The past 20 years have seen a lot of political changes take place in our country coupled with the emergence of ‘cash-politics’ to ascend into higher office and the troubling failures of municipalities to deliver basic services to the poor in particular. With his political star having been on the rise at the time of his death one is left wondering how these would have affected him as a leader deeply and genuinely committed to the struggles of the poor and the working class.

We have a situation now where municipalities have been transformed into feeding troughs for local political gangsters who masquerade as activists and leaders. Municipalities are being bled dry as these gangs extract every rand of possible to enrich themselves and go back to those communities they fleeced to show off their overnight wealth.

But we also have a worrying crisis of worker formations – unions – that in many instances choose to look the other way while all of this thieving takes place, resulting in situations where municipal employees do not get their salaries timeously or not at all, plunging them into a life of poverty.  

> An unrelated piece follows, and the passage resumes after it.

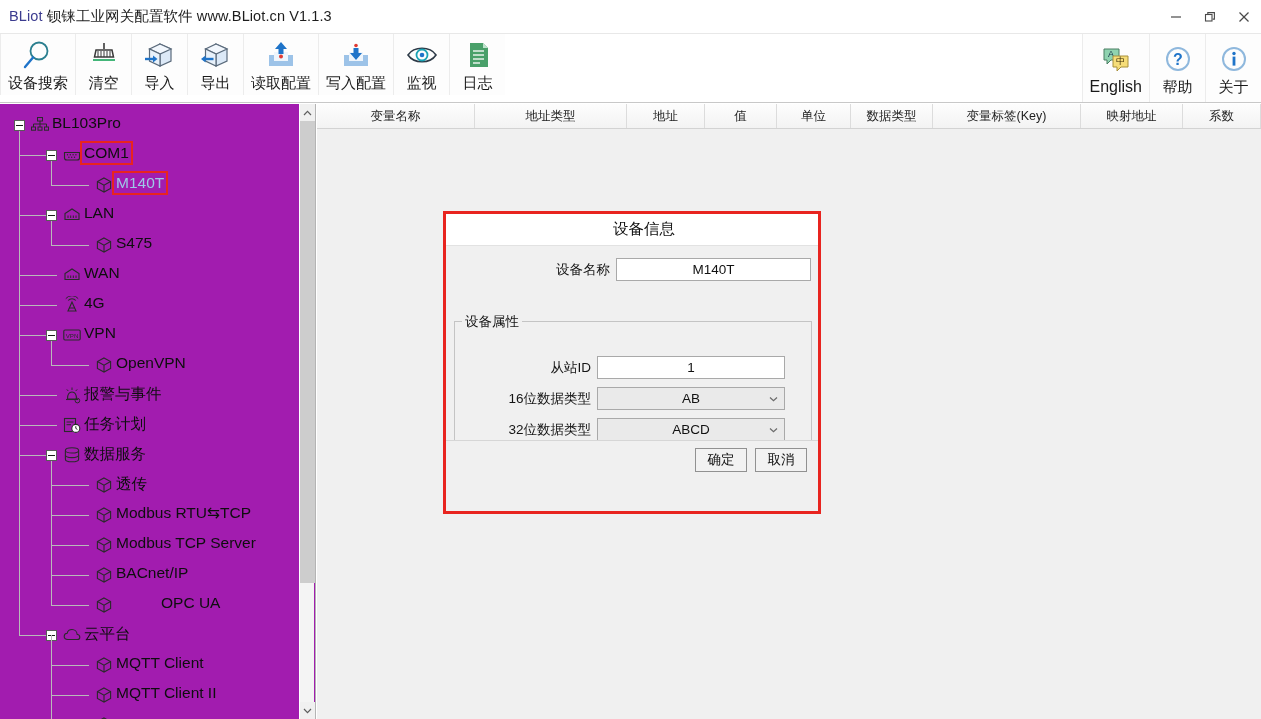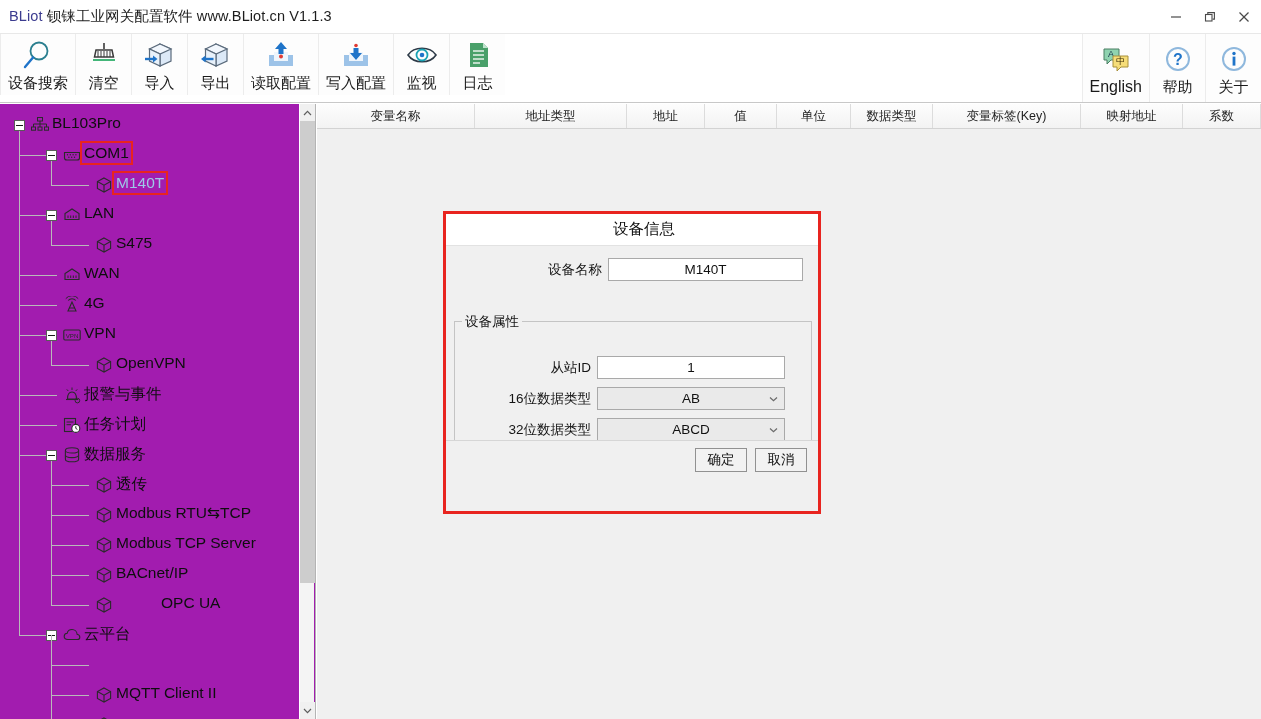"设备名称" div.frow { padding-left: 8px -> 16px }
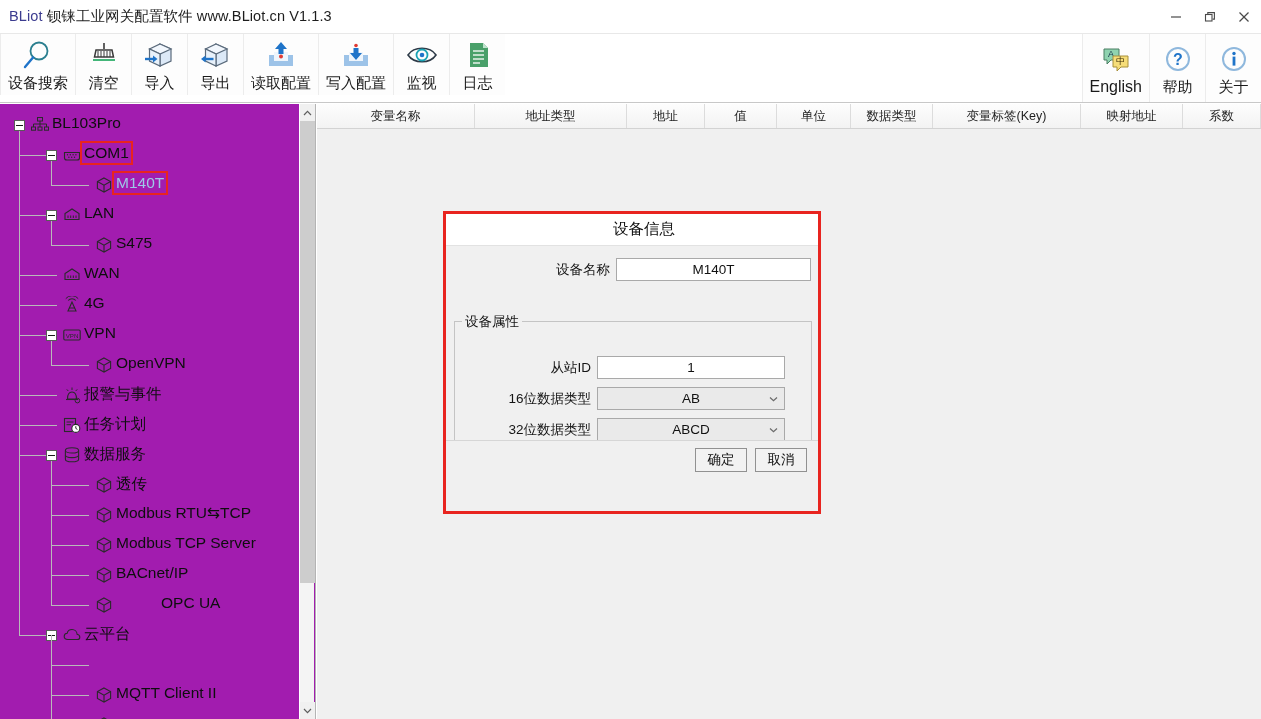"MQTT Client" div.tnode { html: none -> <div> <span> <svg> <path></path> <path></path> <line></line> </svg> </span> <span>MQTT Client</span> </div> }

As we mark the 20th anniversary of Comrade Smiso’s death, it is my wish on behalf of the entire students’ leadership collective that served with him at Unisa in particular that we see the emergence of a selfless leadership that he displayed. What I am referring to here is the kind of leadership that truly cares about the poor and those continue to experience violence and discrimination purely on the basis of gender and class.

We saw recently how the people of the Cape Flats had to walk long distances late at night because of turmoil and lack of alternative mass transportation system in the Cape metropolitan area owing to the minibus taxi strike. We still see women and girls raped and murdered daily, taking away their rights and denying them of opportunities to meaningfully participate in the country’s economy because of limitations on their movements. We still have people in Slovo Park in the south of Soweto who live under sub-human conditions stripping them of their rights including sanitation.

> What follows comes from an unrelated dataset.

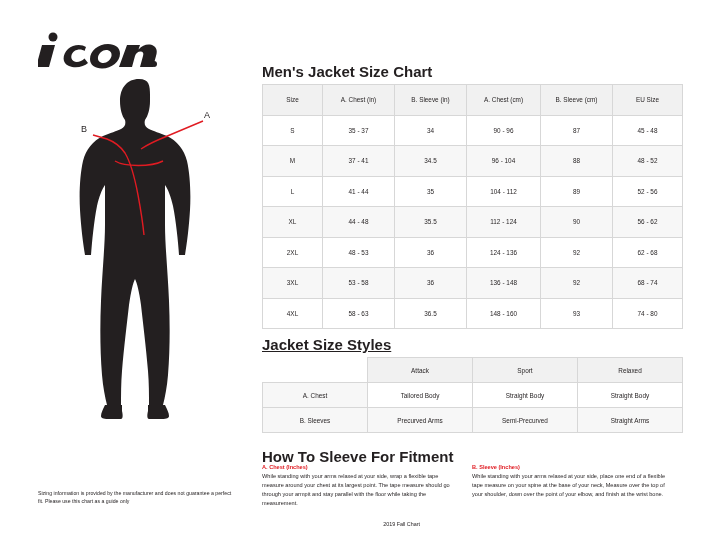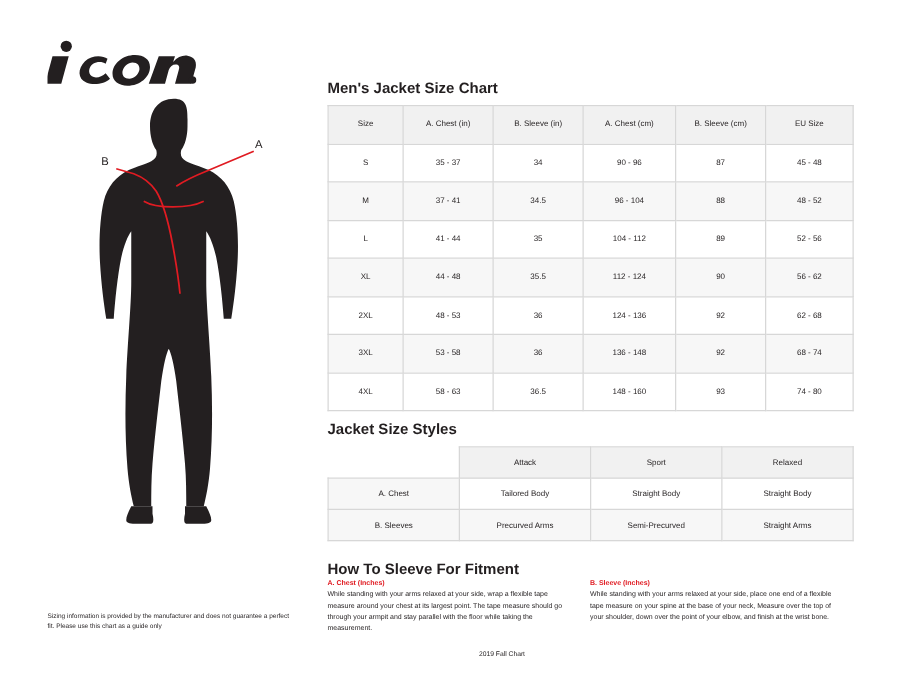"Men's Jacket Size Chart" .section-title { font-size: 12px -> 15px }
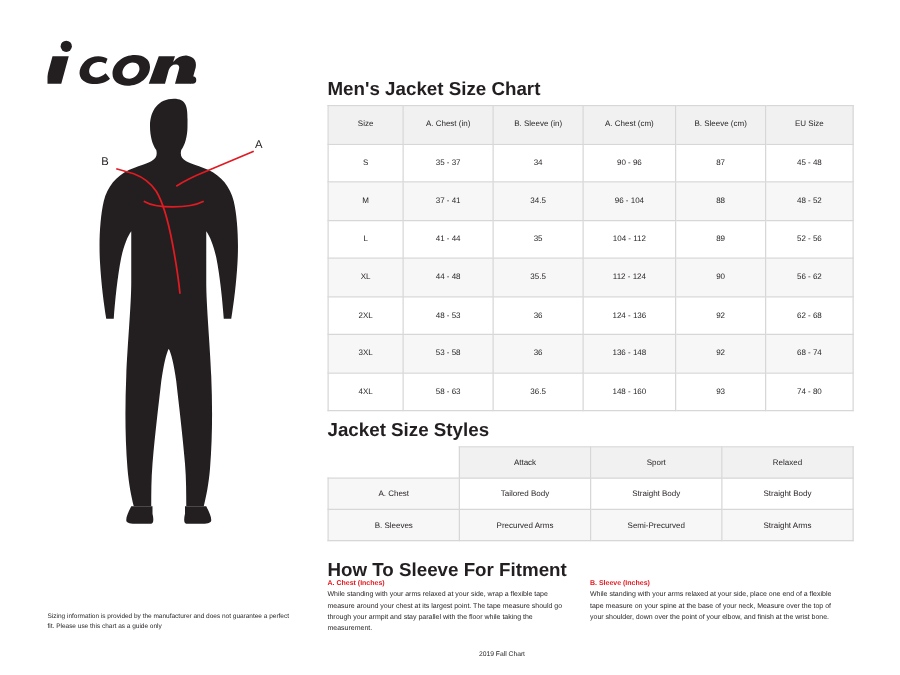"Jacket Size Styles" #title-styles { text-decoration: none -> underline }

These are the struggles Comrade Smiso would have been relentlessly pursuing even today had he not met his death on that fateful day in August 20 years ago. I am confident that had he been alive today he was not going to accept any public elected office which often comes with good leaders sometimes turning their back on revolutionary principle and morality as they settle into a life of comfort. Smiso was a strategist of note, an excellent theorist and a tough Marxist who never shied away from a difficult debate.

The writer is a former Unisa student activist, and served with Nkwanyana in the formation of the first-ever National Student Representative Council in the history of the institution. He writes in his personal capacity.